**Exercise:** Look for the word "service" in the records, and copy each line where it appears.

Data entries

• • • • • • •

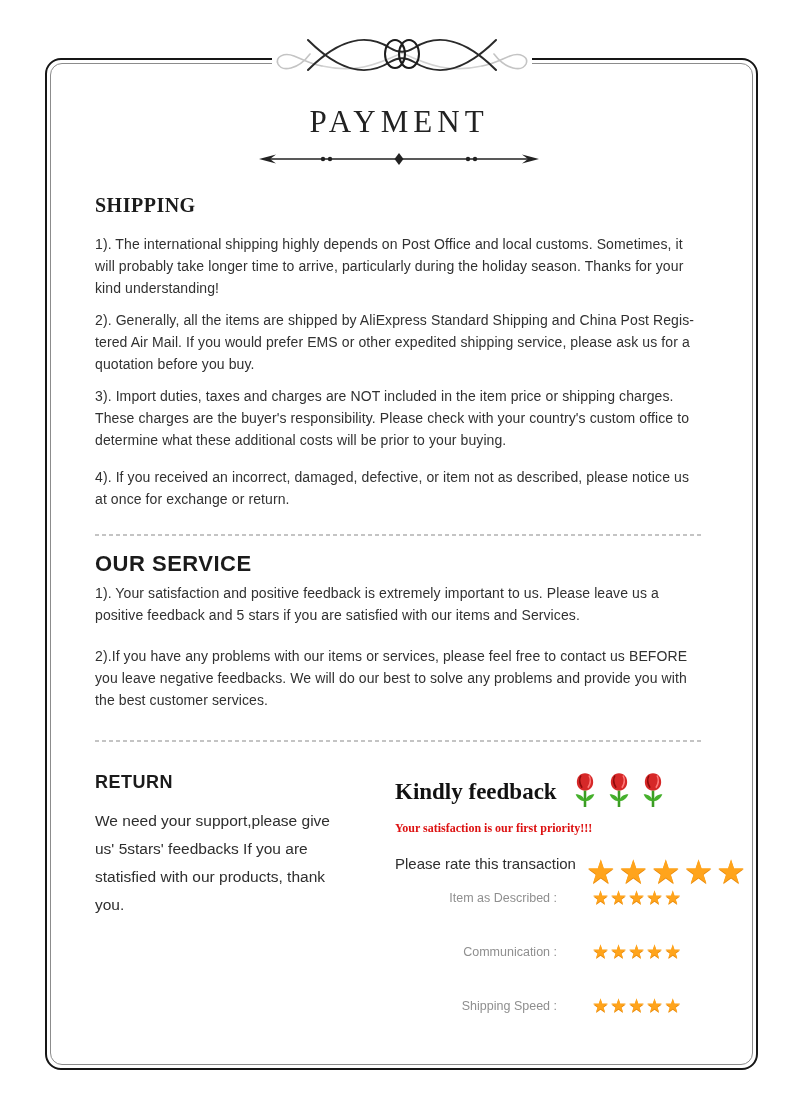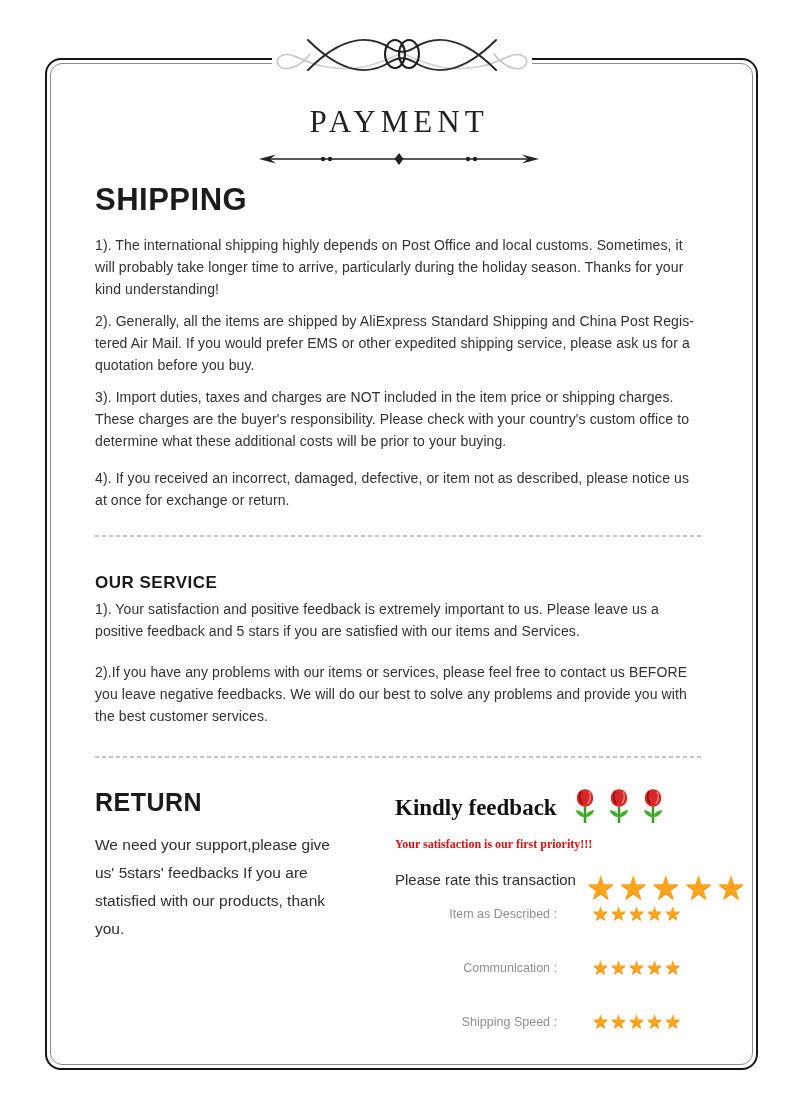--- a/index.html
+++ b/index.html
@@ -9,23 +9,23 @@
         border:2px solid #161616;border-radius:16px;box-sizing:border-box;}
   .frame-inner{position:absolute;left:3px;top:3px;right:3px;bottom:3px;
         border:1.5px solid #8c8c8c;border-radius:12px;}
   .flourish-wrap{position:absolute;left:272px;top:26px;width:260px;height:58px;
         background:#fff;z-index:5;display:flex;align-items:center;justify-content:center;}
   .content{position:absolute;left:95px;top:104px;width:608px;z-index:2;}
   .page-title{font-family:"Liberation Serif",serif;font-size:31px;letter-spacing:5px;
         color:#222;text-align:center;line-height:36px;font-weight:normal;margin:0;}
   .ornament{display:block;margin:12px auto 0;}
   .sec-heading{font-weight:bold;color:#1b1b1b;line-height:1.15;margin:0;}
-  .h-shipping{font-size:31px;margin-top:16px;letter-spacing:0.5px;}
-  .h-service{font-size:17px;margin-top:36px;letter-spacing:0.5px;}
-  .h-return{font-size:25px;letter-spacing:0.5px;}
+  .h-shipping{font-size:20px;margin-top:28px;letter-spacing:0.5px;font-family:Liberation Serif, serif;}
+  .h-service{font-size:22px;margin-top:15px;letter-spacing:0.5px;}
+  .h-return{font-size:18px;letter-spacing:0.5px;}
   .para{font-size:14px;line-height:22px;color:#313131;margin:0;letter-spacing:0.1px;}
   .p-mt16{margin-top:16px;} .p-mt18{margin-top:10px;} .p-mt15{margin-top:15px;}
   .p-mt22{margin-top:6px;} .p-mt19{margin-top:19px;}
   .dashed{height:2px;margin-top:24px;
         background:repeating-linear-gradient(90deg,#c4c4c4 0 4px,transparent 4px 7px);}
   .dashed2{margin-top:29px;}
   .bottom{display:flex;margin-top:30px;}
   .col-return{width:252px;flex:0 0 252px;}
   .return-text{font-size:15.5px;line-height:28px;color:#2e2e2e;margin-top:14px;}
   .col-feedback{margin-left:48px;width:308px;flex:0 0 308px;}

• • • • • • •

**Expected answer:**
-  .h-service{font-size:17px;margin-top:36px;letter-spacing:0.5px;}
+  .h-service{font-size:22px;margin-top:15px;letter-spacing:0.5px;}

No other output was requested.